Just another 5 minute walk.
There isn’t much to say about my five years of American life. If I were to summarize it, everything was new for the first two years, and then the next two years were spent fitting in. The past year, I was thankful for everything, and since last week I realized the unfortunate fate of people who were like me. I couldn’t reconcile with a simple fact for 19 years. I was blind, deaf and disabled in every way possible. Before this surreal life, I was too busy and cornered with my own survival. Now when I was able to breathe in reality, I choked and everything I knew or thought I owned shattered into pieces forbidden to find. I thought God ruled the Supreme Court and served everyone with rightful justice. But then, during my five year-stays in America, I have come to realize that a trial can always be rigged. These 5 years of my life I was too traumatized. I was numb and tranquilized by injection of surreal life, and even when reality approached and struck me, I didn’t even budge. Just Last week, I got news informing my brother is now in a war with the Ethiopians and my sister ran away from her foster family. My format of identification was disfigured and now unrecognizable. My head kept on rambling meaningless words “But… They… I… differ…” I was missing, even when I walked, I walked hollow, even when I ate, and I ate for survival. It was back to the Somalia life again. Perhaps this is what they call an epiphany, or a failure. So I went through my Lost and Found bin, and evoked my life for the last time. Underneath the memories of the bloody town hall, my first flight and yesterday’s dinner, I finally found my lost shreds of vacancy life. Like a year old balloon, it was all shriveled, a balloon that once hung high up in the air celebrating a boy’s birthday.
I didn’t know if I should take it out of the Lost and Found bin and wear it.

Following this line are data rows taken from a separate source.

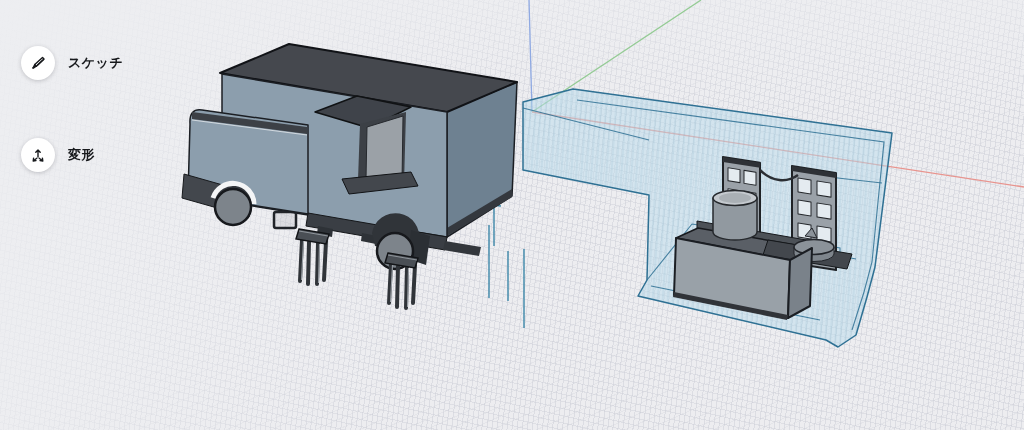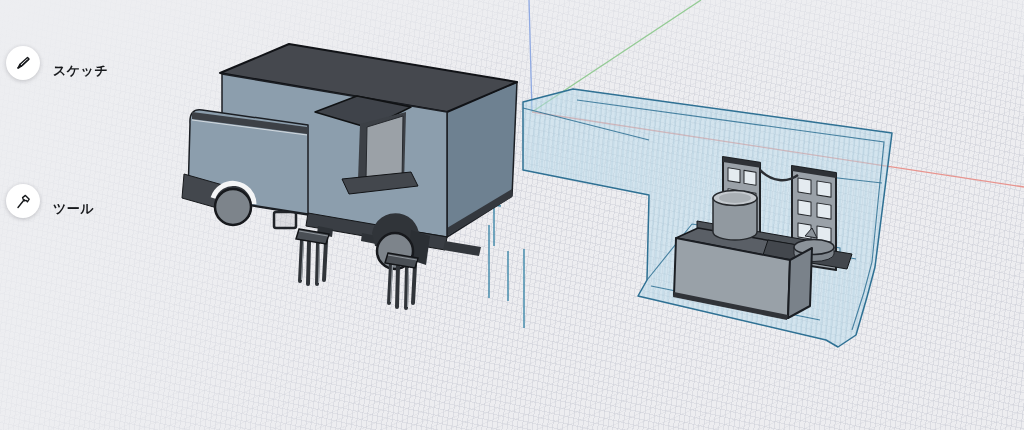--- a/index.html
+++ b/index.html
@@ -20,7 +20,7 @@
         linear-gradient(112deg, rgba(237,238,241,.95) 0%, rgba(237,238,241,.55) 22%, rgba(237,238,241,0) 46%);}
   #scene{position:absolute;inset:0;}
   
-  .tool-row{position:absolute;left:6px;display:flex;align-items:flex-end;gap:13px;height:34px;}
+  .tool-row{position:absolute;left:21px;display:flex;align-items:center;gap:13px;height:34px;}
   .tool-btn{width:34px;height:34px;border-radius:50%;border:none;padding:0;
       background:var(--button-bg,#fff);box-shadow:0 1px 4px rgba(30,34,40,.22);
       display:flex;align-items:center;justify-content:center;cursor:pointer;}

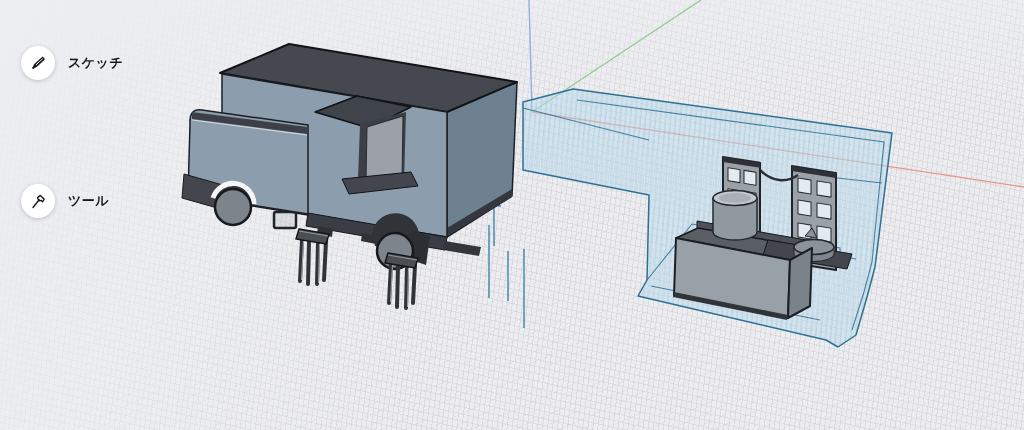--- a/index.html
+++ b/index.html
@@ -194,6 +194,16 @@
   </div>
 
 
+  <div class="tool-row" style="top:138px">
+    <button class="tool-btn">
+      <svg width="18" height="18" viewBox="0 0 18 18" fill="none" stroke="#17191c" stroke-width="1.4" stroke-linecap="round" stroke-linejoin="round">
+        <path d="M9,11 L9,4 M9,4 L6.8,6.2 M9,4 L11.2,6.2"></path>
+        <path d="M7.8,12.2 L4.2,15 M4.2,15 L4.6,12.2 M4.2,15 L7,14.6"></path>
+        <path d="M10.2,12.2 L13.8,15 M13.8,15 L13.4,12.2 M13.8,15 L11,14.6"></path>
+      </svg>
+    </button>
+    <span class="tool-label">変形</span>
+  </div>
 
   <div class="tool-row" style="top:184px">
     <button class="tool-btn">

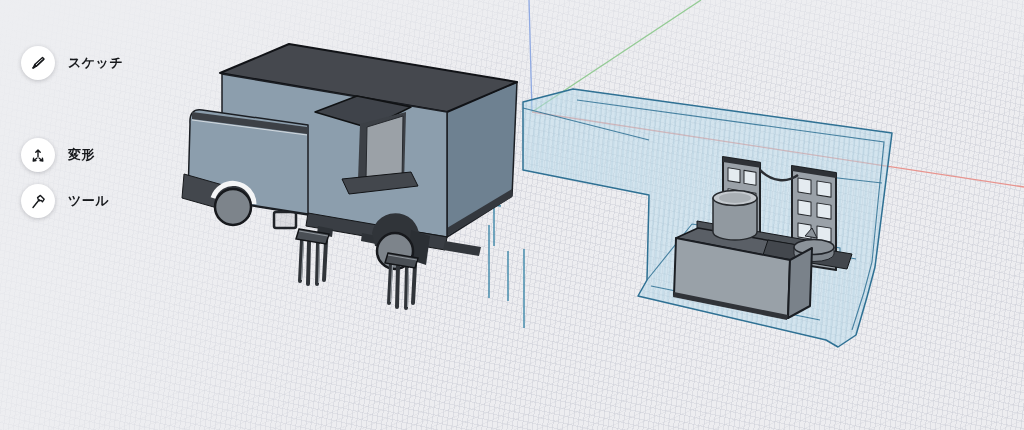--- a/index.html
+++ b/index.html
@@ -205,15 +205,6 @@
     <span class="tool-label">変形</span>
   </div>
 
-  <div class="tool-row" style="top:184px">
-    <button class="tool-btn">
-      <svg width="18" height="18" viewBox="0 0 18 18" fill="none" stroke="#17191c" stroke-width="1.4" stroke-linecap="round" stroke-linejoin="round">
-        <path d="M4,15.5 L10.2,7.8"></path>
-        <path d="M8.6,5.6 L11.4,3.4 L15.2,7.2 L13.4,9.8 L12.2,8.4 L10.4,8.8 L9.2,7.4 Z"></path>
-      </svg>
-    </button>
-    <span class="tool-label">ツール</span>
-  </div>
 </div>
 
 </body></html>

Wear myself again to redefine myself? What I found was devoured by the saw dust of cut scenes of reality.
Here I am, 465 Broadway Ave West.
I chose the one on the top right shelf because the clerk said it will get the job done precisely and quick. I gave him my savings and walked out.
I pressed the cold steel against my tempo; the steel had no human temperature on it, just steel. I could feel my tempo tense as I clench my teeth. I felt the pumping beat through my tempo, another music beat I suppose? Ta lala Ta lala on the third verse, I did my solo. With my muscle tightening and my music blaring through the street of Thomas Ave, my finger wrapped around the trigger as if a child was holding dearly onto their lifeless parents. When the child cried, I cried, but they remained silent.